Supplied data: Begin
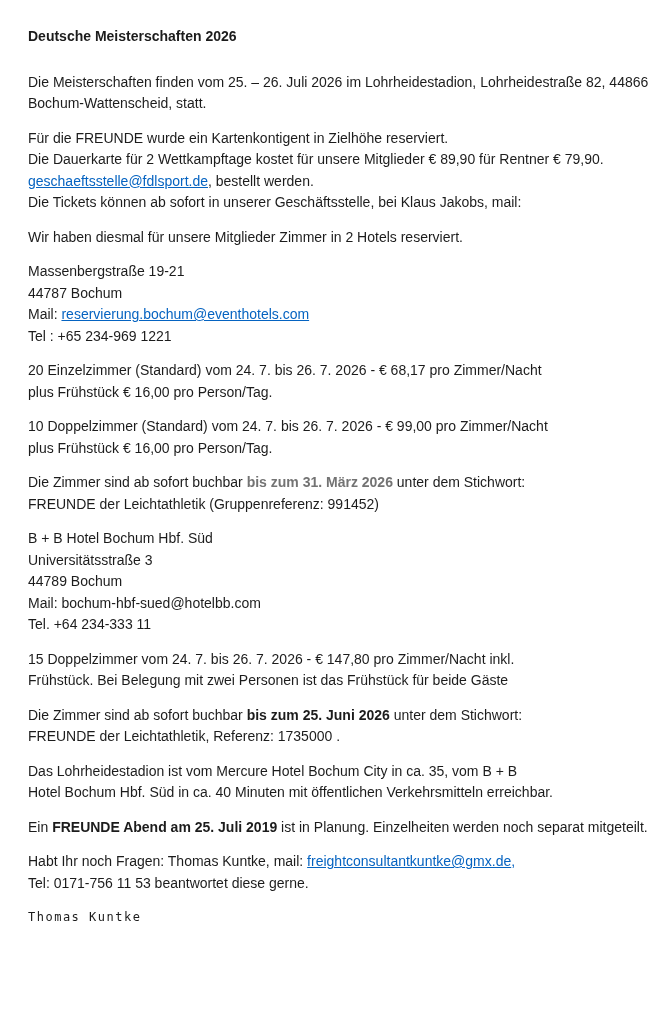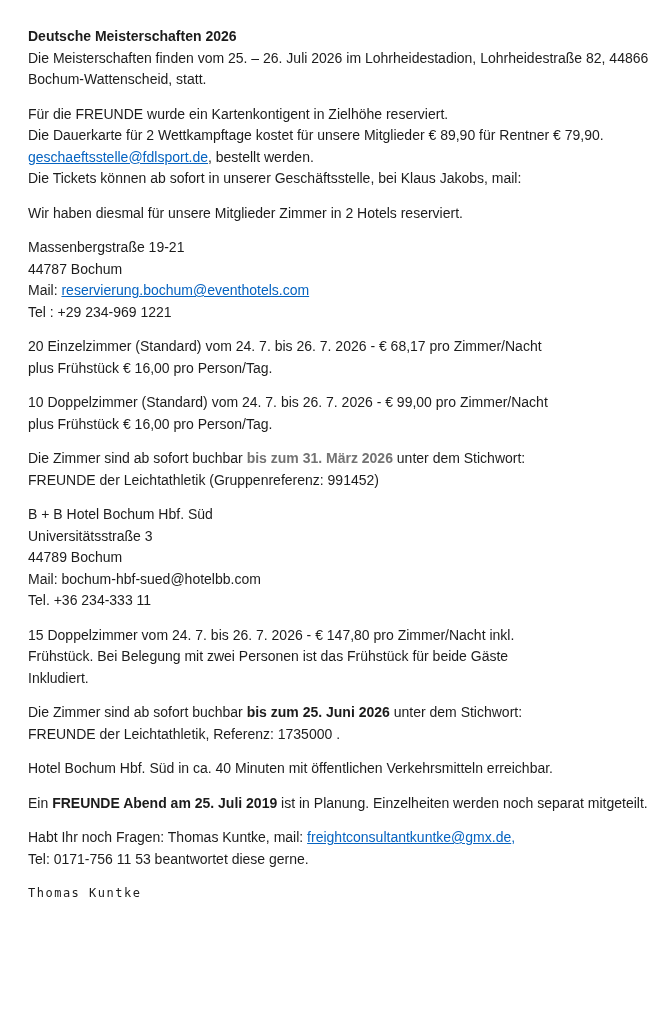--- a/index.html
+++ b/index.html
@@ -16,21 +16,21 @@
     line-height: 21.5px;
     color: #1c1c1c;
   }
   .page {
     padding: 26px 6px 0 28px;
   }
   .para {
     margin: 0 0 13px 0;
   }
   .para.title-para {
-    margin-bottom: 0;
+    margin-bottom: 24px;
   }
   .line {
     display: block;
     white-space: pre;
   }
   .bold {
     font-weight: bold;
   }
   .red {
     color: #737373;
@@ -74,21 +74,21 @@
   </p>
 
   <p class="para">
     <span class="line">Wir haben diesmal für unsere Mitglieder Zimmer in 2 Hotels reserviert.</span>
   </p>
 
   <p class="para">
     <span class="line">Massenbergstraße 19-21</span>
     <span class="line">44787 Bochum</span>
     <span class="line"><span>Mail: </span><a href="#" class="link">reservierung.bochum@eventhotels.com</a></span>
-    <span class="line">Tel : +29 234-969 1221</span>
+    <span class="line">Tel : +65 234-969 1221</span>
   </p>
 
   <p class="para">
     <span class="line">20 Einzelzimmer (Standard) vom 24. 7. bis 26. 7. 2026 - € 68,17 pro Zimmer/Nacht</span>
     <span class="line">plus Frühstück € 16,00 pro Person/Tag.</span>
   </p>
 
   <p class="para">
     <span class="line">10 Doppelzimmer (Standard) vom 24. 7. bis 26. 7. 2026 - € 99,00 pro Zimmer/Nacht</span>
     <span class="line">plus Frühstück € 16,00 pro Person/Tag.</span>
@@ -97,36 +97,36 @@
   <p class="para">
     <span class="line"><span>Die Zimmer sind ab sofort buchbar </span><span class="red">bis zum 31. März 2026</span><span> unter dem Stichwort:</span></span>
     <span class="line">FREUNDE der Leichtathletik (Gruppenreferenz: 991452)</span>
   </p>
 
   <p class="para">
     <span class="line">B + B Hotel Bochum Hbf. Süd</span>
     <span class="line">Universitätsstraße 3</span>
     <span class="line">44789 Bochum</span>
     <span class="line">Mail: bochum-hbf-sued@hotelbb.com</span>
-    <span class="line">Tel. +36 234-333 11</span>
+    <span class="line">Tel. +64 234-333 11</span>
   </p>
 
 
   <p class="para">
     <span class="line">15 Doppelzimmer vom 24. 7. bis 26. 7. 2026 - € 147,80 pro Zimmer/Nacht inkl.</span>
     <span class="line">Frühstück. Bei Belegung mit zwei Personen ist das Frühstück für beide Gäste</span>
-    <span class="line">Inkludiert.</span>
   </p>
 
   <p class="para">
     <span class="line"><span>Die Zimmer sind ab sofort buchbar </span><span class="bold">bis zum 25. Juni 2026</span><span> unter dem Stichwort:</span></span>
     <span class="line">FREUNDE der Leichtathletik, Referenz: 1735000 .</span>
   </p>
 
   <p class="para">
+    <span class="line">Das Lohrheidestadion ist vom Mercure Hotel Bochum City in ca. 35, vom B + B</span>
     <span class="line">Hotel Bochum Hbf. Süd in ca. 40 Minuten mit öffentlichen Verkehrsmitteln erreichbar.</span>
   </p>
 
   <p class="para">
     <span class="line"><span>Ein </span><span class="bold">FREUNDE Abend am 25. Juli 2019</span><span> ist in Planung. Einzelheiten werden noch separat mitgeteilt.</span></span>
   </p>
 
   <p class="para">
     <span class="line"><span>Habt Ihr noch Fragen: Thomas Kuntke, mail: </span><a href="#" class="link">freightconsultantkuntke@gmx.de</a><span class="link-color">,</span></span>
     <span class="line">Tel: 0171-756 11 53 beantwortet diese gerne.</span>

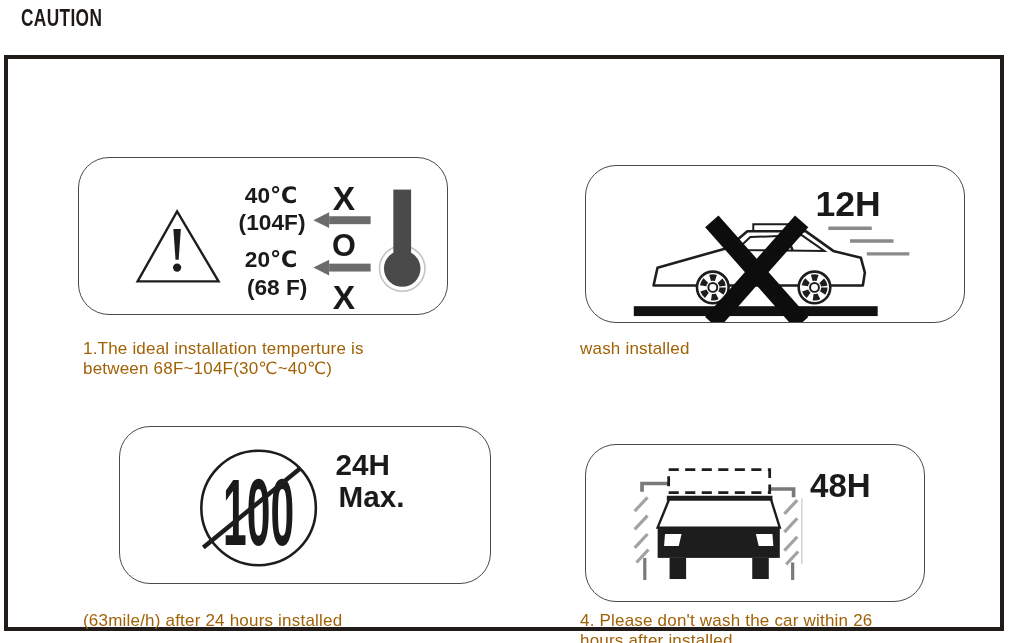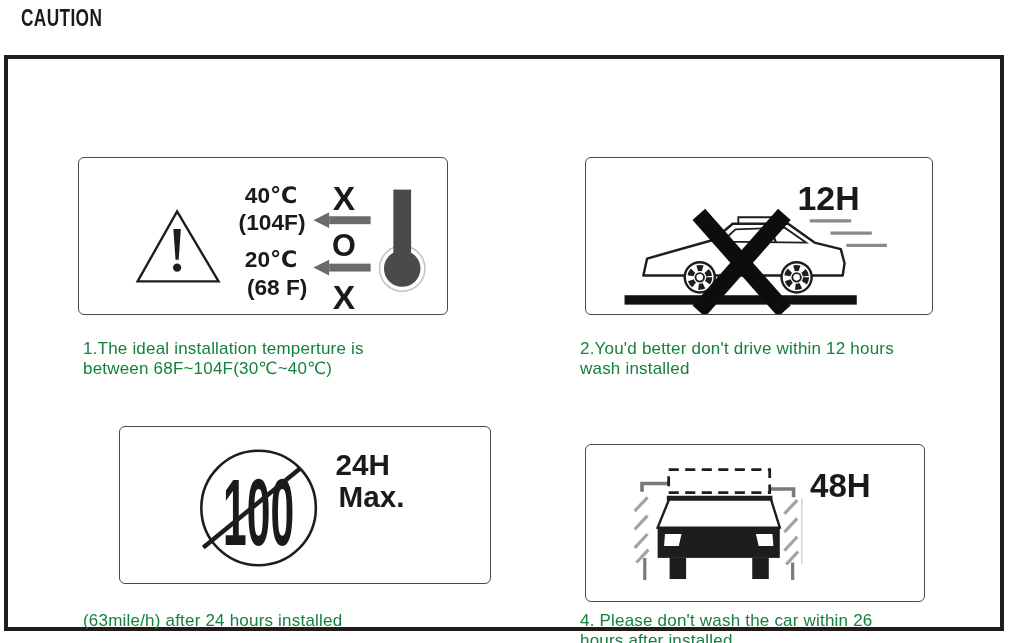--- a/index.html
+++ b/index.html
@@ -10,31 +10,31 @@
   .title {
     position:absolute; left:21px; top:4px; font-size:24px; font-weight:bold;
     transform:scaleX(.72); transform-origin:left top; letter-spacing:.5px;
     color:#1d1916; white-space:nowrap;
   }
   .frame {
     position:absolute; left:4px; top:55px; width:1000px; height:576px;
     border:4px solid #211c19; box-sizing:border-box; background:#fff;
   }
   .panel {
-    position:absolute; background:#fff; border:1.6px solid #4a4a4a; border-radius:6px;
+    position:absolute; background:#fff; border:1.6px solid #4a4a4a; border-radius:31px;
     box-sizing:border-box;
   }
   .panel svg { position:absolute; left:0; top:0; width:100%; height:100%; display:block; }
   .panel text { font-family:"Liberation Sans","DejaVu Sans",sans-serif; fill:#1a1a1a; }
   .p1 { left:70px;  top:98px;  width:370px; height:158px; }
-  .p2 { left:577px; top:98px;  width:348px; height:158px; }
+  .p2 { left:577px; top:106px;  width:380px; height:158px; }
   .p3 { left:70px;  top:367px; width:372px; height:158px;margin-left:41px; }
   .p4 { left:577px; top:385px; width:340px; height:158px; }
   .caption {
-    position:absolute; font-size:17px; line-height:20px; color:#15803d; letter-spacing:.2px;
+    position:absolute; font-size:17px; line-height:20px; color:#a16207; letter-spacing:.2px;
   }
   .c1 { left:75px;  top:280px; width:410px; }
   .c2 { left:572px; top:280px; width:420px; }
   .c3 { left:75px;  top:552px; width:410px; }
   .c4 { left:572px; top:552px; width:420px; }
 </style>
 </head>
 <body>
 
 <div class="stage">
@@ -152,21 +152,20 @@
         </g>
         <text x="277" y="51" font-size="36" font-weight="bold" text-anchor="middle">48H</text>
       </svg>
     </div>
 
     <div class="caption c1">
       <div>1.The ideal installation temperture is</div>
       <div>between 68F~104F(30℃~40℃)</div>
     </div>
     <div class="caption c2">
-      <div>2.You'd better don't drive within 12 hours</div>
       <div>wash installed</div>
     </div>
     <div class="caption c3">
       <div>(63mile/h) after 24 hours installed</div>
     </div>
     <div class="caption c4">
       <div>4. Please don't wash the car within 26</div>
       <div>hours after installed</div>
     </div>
Supplied data: End
- [Exercise instructions]
Omitting the pictures, copy each record above exactly as it stands.

- [Result]
--- a/index.html
+++ b/index.html
@@ -16,21 +16,21 @@
     line-height: 21.5px;
     color: #1c1c1c;
   }
   .page {
     padding: 26px 6px 0 28px;
   }
   .para {
     margin: 0 0 13px 0;
   }
   .para.title-para {
-    margin-bottom: 0;
+    margin-bottom: 24px;
   }
   .line {
     display: block;
     white-space: pre;
   }
   .bold {
     font-weight: bold;
   }
   .red {
     color: #737373;
@@ -74,21 +74,21 @@
   </p>
 
   <p class="para">
     <span class="line">Wir haben diesmal für unsere Mitglieder Zimmer in 2 Hotels reserviert.</span>
   </p>
 
   <p class="para">
     <span class="line">Massenbergstraße 19-21</span>
     <span class="line">44787 Bochum</span>
     <span class="line"><span>Mail: </span><a href="#" class="link">reservierung.bochum@eventhotels.com</a></span>
-    <span class="line">Tel : +29 234-969 1221</span>
+    <span class="line">Tel : +65 234-969 1221</span>
   </p>
 
   <p class="para">
     <span class="line">20 Einzelzimmer (Standard) vom 24. 7. bis 26. 7. 2026 - € 68,17 pro Zimmer/Nacht</span>
     <span class="line">plus Frühstück € 16,00 pro Person/Tag.</span>
   </p>
 
   <p class="para">
     <span class="line">10 Doppelzimmer (Standard) vom 24. 7. bis 26. 7. 2026 - € 99,00 pro Zimmer/Nacht</span>
     <span class="line">plus Frühstück € 16,00 pro Person/Tag.</span>
@@ -97,36 +97,36 @@
   <p class="para">
     <span class="line"><span>Die Zimmer sind ab sofort buchbar </span><span class="red">bis zum 31. März 2026</span><span> unter dem Stichwort:</span></span>
     <span class="line">FREUNDE der Leichtathletik (Gruppenreferenz: 991452)</span>
   </p>
 
   <p class="para">
     <span class="line">B + B Hotel Bochum Hbf. Süd</span>
     <span class="line">Universitätsstraße 3</span>
     <span class="line">44789 Bochum</span>
     <span class="line">Mail: bochum-hbf-sued@hotelbb.com</span>
-    <span class="line">Tel. +36 234-333 11</span>
+    <span class="line">Tel. +64 234-333 11</span>
   </p>
 
 
   <p class="para">
     <span class="line">15 Doppelzimmer vom 24. 7. bis 26. 7. 2026 - € 147,80 pro Zimmer/Nacht inkl.</span>
     <span class="line">Frühstück. Bei Belegung mit zwei Personen ist das Frühstück für beide Gäste</span>
-    <span class="line">Inkludiert.</span>
   </p>
 
   <p class="para">
     <span class="line"><span>Die Zimmer sind ab sofort buchbar </span><span class="bold">bis zum 25. Juni 2026</span><span> unter dem Stichwort:</span></span>
     <span class="line">FREUNDE der Leichtathletik, Referenz: 1735000 .</span>
   </p>
 
   <p class="para">
+    <span class="line">Das Lohrheidestadion ist vom Mercure Hotel Bochum City in ca. 35, vom B + B</span>
     <span class="line">Hotel Bochum Hbf. Süd in ca. 40 Minuten mit öffentlichen Verkehrsmitteln erreichbar.</span>
   </p>
 
   <p class="para">
     <span class="line"><span>Ein </span><span class="bold">FREUNDE Abend am 25. Juli 2019</span><span> ist in Planung. Einzelheiten werden noch separat mitgeteilt.</span></span>
   </p>
 
   <p class="para">
     <span class="line"><span>Habt Ihr noch Fragen: Thomas Kuntke, mail: </span><a href="#" class="link">freightconsultantkuntke@gmx.de</a><span class="link-color">,</span></span>
     <span class="line">Tel: 0171-756 11 53 beantwortet diese gerne.</span>

--- a/index.html
+++ b/index.html
@@ -10,31 +10,31 @@
   .title {
     position:absolute; left:21px; top:4px; font-size:24px; font-weight:bold;
     transform:scaleX(.72); transform-origin:left top; letter-spacing:.5px;
     color:#1d1916; white-space:nowrap;
   }
   .frame {
     position:absolute; left:4px; top:55px; width:1000px; height:576px;
     border:4px solid #211c19; box-sizing:border-box; background:#fff;
   }
   .panel {
-    position:absolute; background:#fff; border:1.6px solid #4a4a4a; border-radius:6px;
+    position:absolute; background:#fff; border:1.6px solid #4a4a4a; border-radius:31px;
     box-sizing:border-box;
   }
   .panel svg { position:absolute; left:0; top:0; width:100%; height:100%; display:block; }
   .panel text { font-family:"Liberation Sans","DejaVu Sans",sans-serif; fill:#1a1a1a; }
   .p1 { left:70px;  top:98px;  width:370px; height:158px; }
-  .p2 { left:577px; top:98px;  width:348px; height:158px; }
+  .p2 { left:577px; top:106px;  width:380px; height:158px; }
   .p3 { left:70px;  top:367px; width:372px; height:158px;margin-left:41px; }
   .p4 { left:577px; top:385px; width:340px; height:158px; }
   .caption {
-    position:absolute; font-size:17px; line-height:20px; color:#15803d; letter-spacing:.2px;
+    position:absolute; font-size:17px; line-height:20px; color:#a16207; letter-spacing:.2px;
   }
   .c1 { left:75px;  top:280px; width:410px; }
   .c2 { left:572px; top:280px; width:420px; }
   .c3 { left:75px;  top:552px; width:410px; }
   .c4 { left:572px; top:552px; width:420px; }
 </style>
 </head>
 <body>
 
 <div class="stage">
@@ -152,21 +152,20 @@
         </g>
         <text x="277" y="51" font-size="36" font-weight="bold" text-anchor="middle">48H</text>
       </svg>
     </div>
 
     <div class="caption c1">
       <div>1.The ideal installation temperture is</div>
       <div>between 68F~104F(30℃~40℃)</div>
     </div>
     <div class="caption c2">
-      <div>2.You'd better don't drive within 12 hours</div>
       <div>wash installed</div>
     </div>
     <div class="caption c3">
       <div>(63mile/h) after 24 hours installed</div>
     </div>
     <div class="caption c4">
       <div>4. Please don't wash the car within 26</div>
       <div>hours after installed</div>
     </div>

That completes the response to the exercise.